■ What is needed ■
Could you restate, exactly and with nothing added, the lines from the start of the data through the line that holds "(176, 305) none", leaving the pictures out?

[Before-and-after change records]
-.-.-

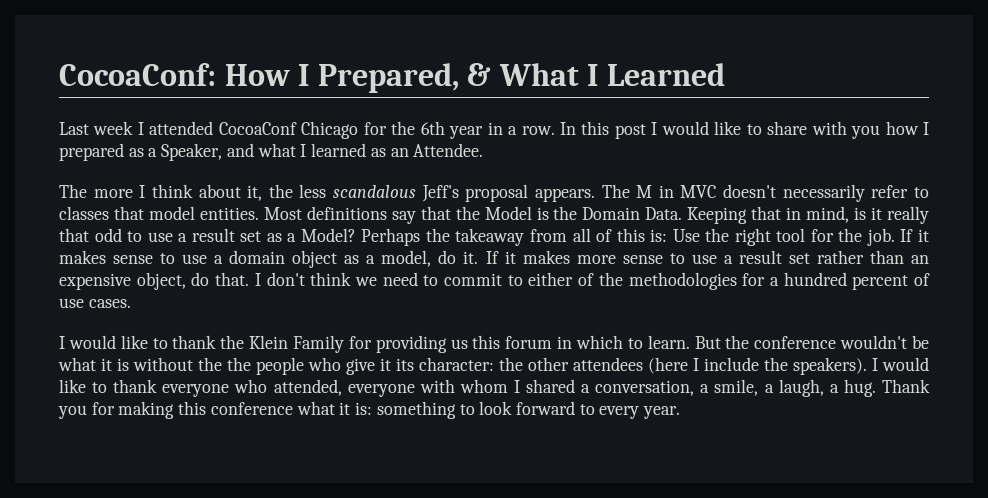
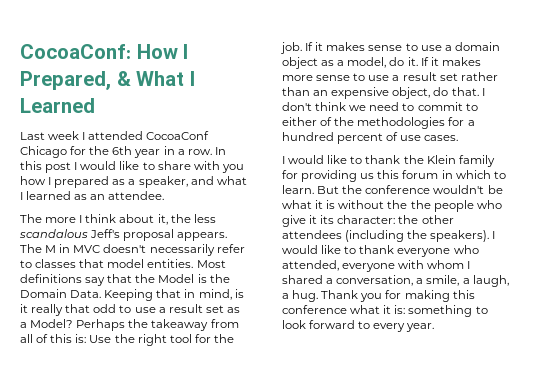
[161,143,223,161] Speaker, -> [138,176,188,188] speaker,
[413,143,484,157] Attendee. -> [108,191,165,200] attendee.
[293,335,344,353] Family -> [458,155,495,167] family
[648,357,759,374] (here I include -> [345,230,405,242] (including

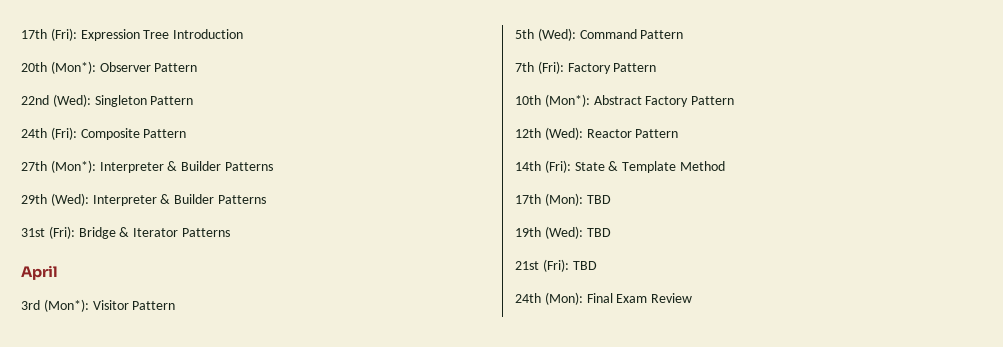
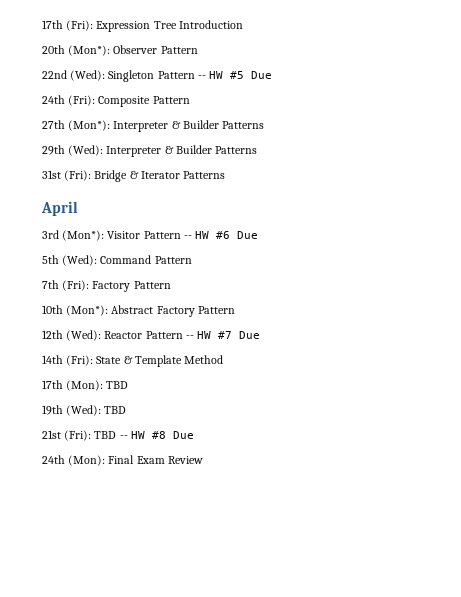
(194, 100) none -> [197,71,273,79] -- HW #5 Due
(176, 305) none -> [183,231,259,239] -- HW #6 Due
(679, 133) none -> [185,331,261,339] -- HW #7 Due
(597, 265) none -> [119,431,194,439] -- HW #8 Due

-.-.-

■ Response ■
[161,143,223,161] Speaker, -> [138,176,188,188] speaker,
[413,143,484,157] Attendee. -> [108,191,165,200] attendee.
[293,335,344,353] Family -> [458,155,495,167] family
[648,357,759,374] (here I include -> [345,230,405,242] (including

(194, 100) none -> [197,71,273,79] -- HW #5 Due
(176, 305) none -> [183,231,259,239] -- HW #6 Due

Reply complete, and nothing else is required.